In food allergy, the immune system mistakenly identifies specific food proteins as harmful, initiating an immune response. A skewed Th2 profile characterizes these immune responses. Th2 cells are a major player in the cytokine secretion of IL-4, IL-5 and IL-13. These cytokines increase 1 the differentiation of naïve T cells to Th2 cells and stimulate B cells to produce IgE towards the allergens. TH2A cells are an allergen-specific Th2 subset that has increased cytokine secretion and are thought to be only present in atopic individuals. In addition, Tfh13, a Tfh cell subset, has increased IL-13 secretion and is believed to be responsible for producing high-affinity anaphylactic IgE against allergens. For these cells, a flow cytometric panel was designed to identify these cells in PBMCs. An essential aspect of the immune system is the chemotaxis of immune cells through the body. We developed a panel for a flow cytometric analysis of T cells homing toward skin, lung, and gut tissue. The designed panels were tested on healthy donor PBMCs.
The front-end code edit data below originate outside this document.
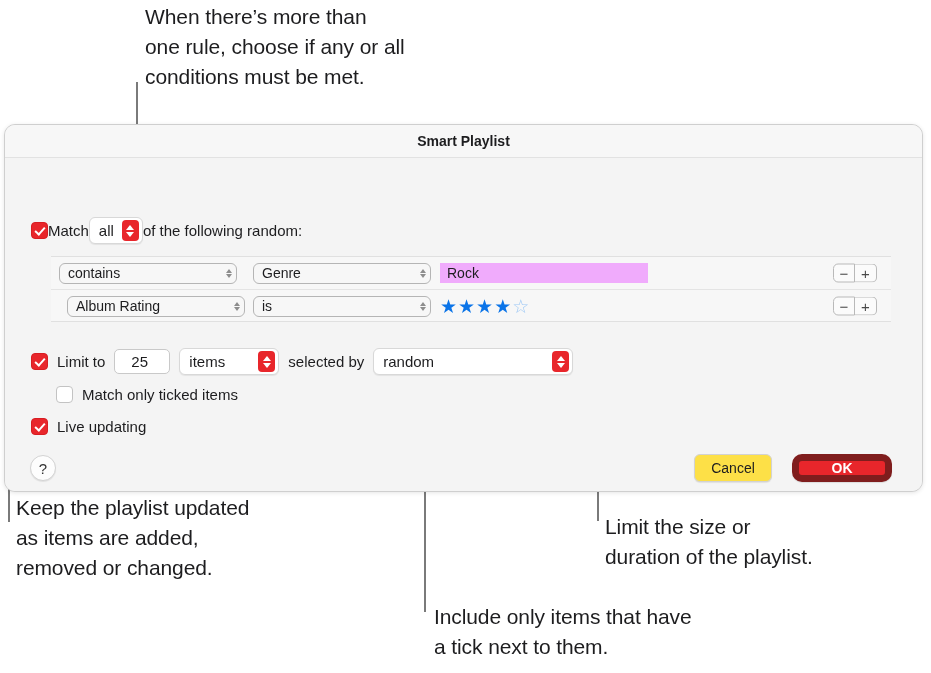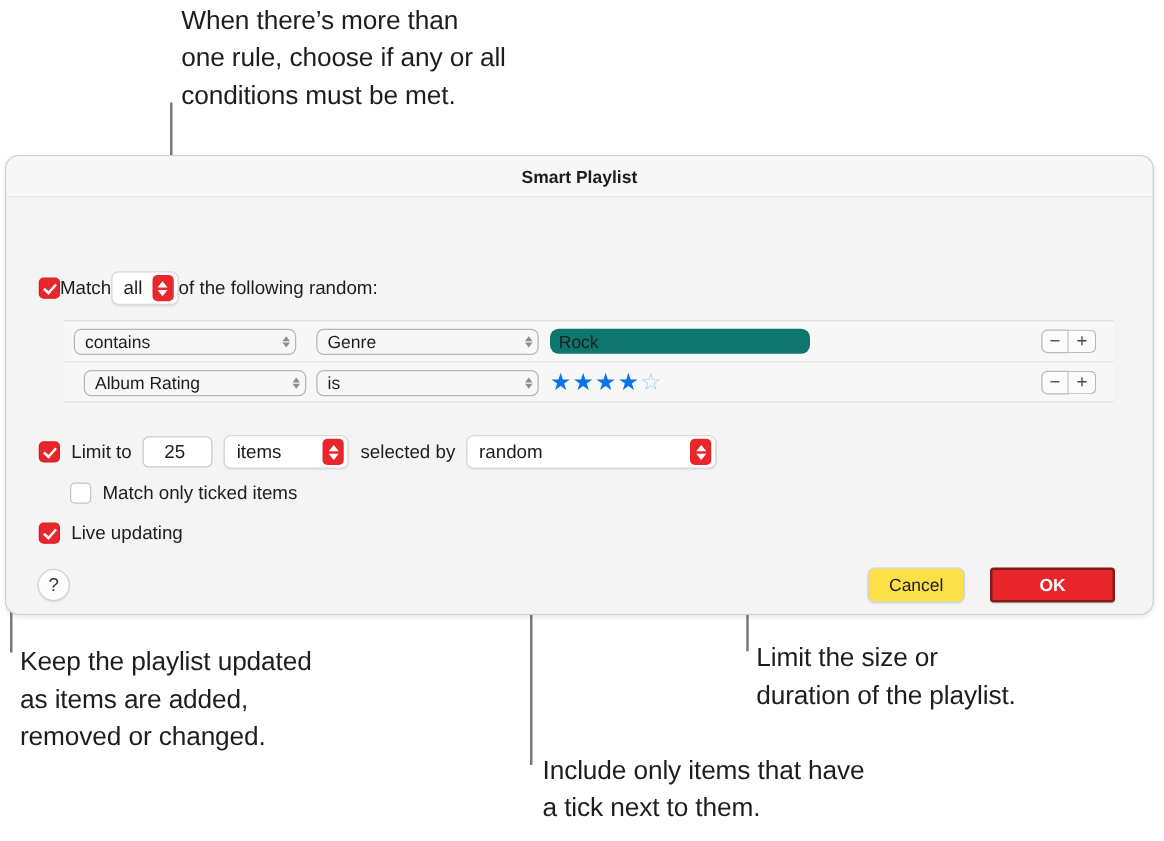--- a/index.html
+++ b/index.html
@@ -198,7 +198,7 @@
     width: 208px;
     height: 20px;
     margin-left: 9px;
-    background: #0f766e;
+    background: #f0abfc;
     display: inline-flex;
     align-items: center;
     padding-left: 7px;
@@ -206,7 +206,6 @@
     font-size: 14px;
     color: #1d1d1f;
     flex: none;
-    border-radius: 7px;
   }
   .stars {
     margin-left: 9px;

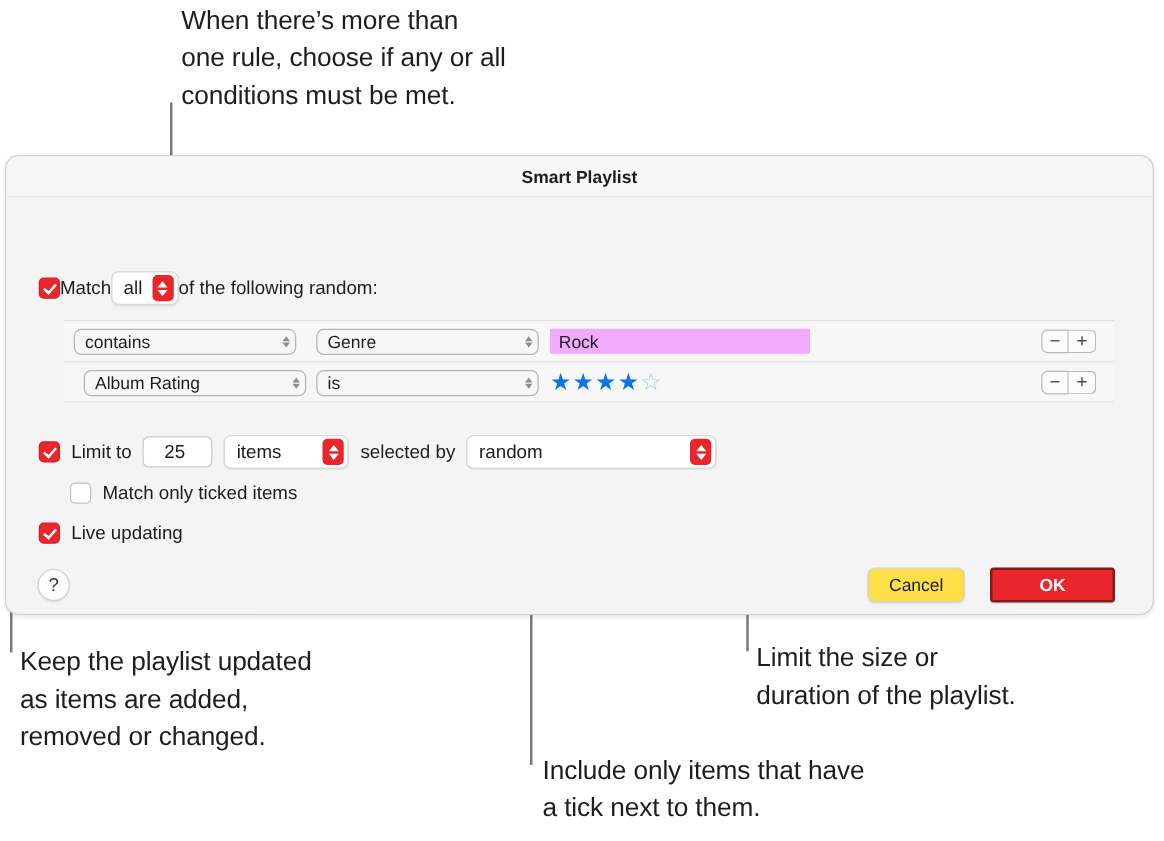--- a/index.html
+++ b/index.html
@@ -296,8 +296,8 @@
     position: absolute; right: 30px; top: 296px;
     width: 100px; height: 28px;
     background: #e8262b;
-    border: 2px solid #7f1d1d;
-    border-radius: 3px;
+    border: 7px solid #7f1d1d;
+    border-radius: 10px;
     box-shadow: 0 1px 1px rgba(0,0,0,0.10);
     display: flex; align-items: center; justify-content: center;
     font-size: 14px; font-weight: bold; color: #ffffff;

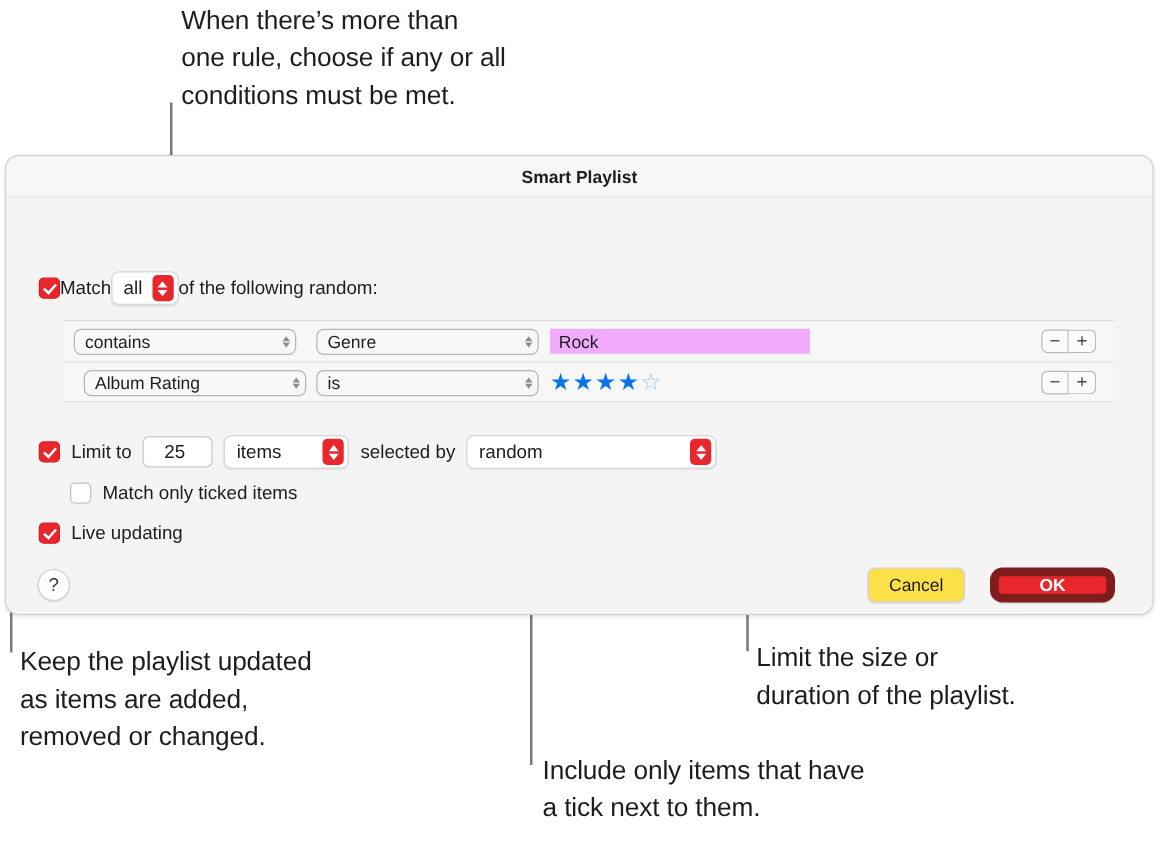--- a/index.html
+++ b/index.html
@@ -26,7 +26,7 @@
     letter-spacing: -0.1px;
   }
   #callout-top   { left: 145px; top: 2px; }
-  #callout-left  { left: 16px;  top: 515px; }
+  #callout-left  { left: 16px;  top: 493px; }
   #callout-mid   { left: 434px; top: 602px; }
   #callout-right { left: 605px; top: 512px; }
The activation of the PBMCs in the homing panel tests showed that more prolonged stimulation (as well as stimulation with a higher concentration of stimuli) showed increased homing phenotypes in lung and gut homing tissues. In addition, the BAT was correlated to its ability to correctly predict the outcome of an oral food challenge (OFC). This study showed that BAT is better at predicting a positive outcome of the OFC for patients with more severe symptoms (82%). More false results were given with less severe or tolerant clinical outcomes (9% false positive and 9% false negative).